The answer is the number of lines in the data that contain the word "none"; give it alone.

*** Provided records

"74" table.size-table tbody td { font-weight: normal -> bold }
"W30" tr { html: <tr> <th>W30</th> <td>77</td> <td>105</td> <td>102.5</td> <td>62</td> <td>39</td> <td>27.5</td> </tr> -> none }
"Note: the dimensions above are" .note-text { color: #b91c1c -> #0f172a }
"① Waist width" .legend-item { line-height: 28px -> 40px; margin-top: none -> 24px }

******
*** Provided records

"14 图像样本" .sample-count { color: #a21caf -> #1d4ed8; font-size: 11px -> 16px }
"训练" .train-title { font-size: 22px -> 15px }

******

Answer below | 2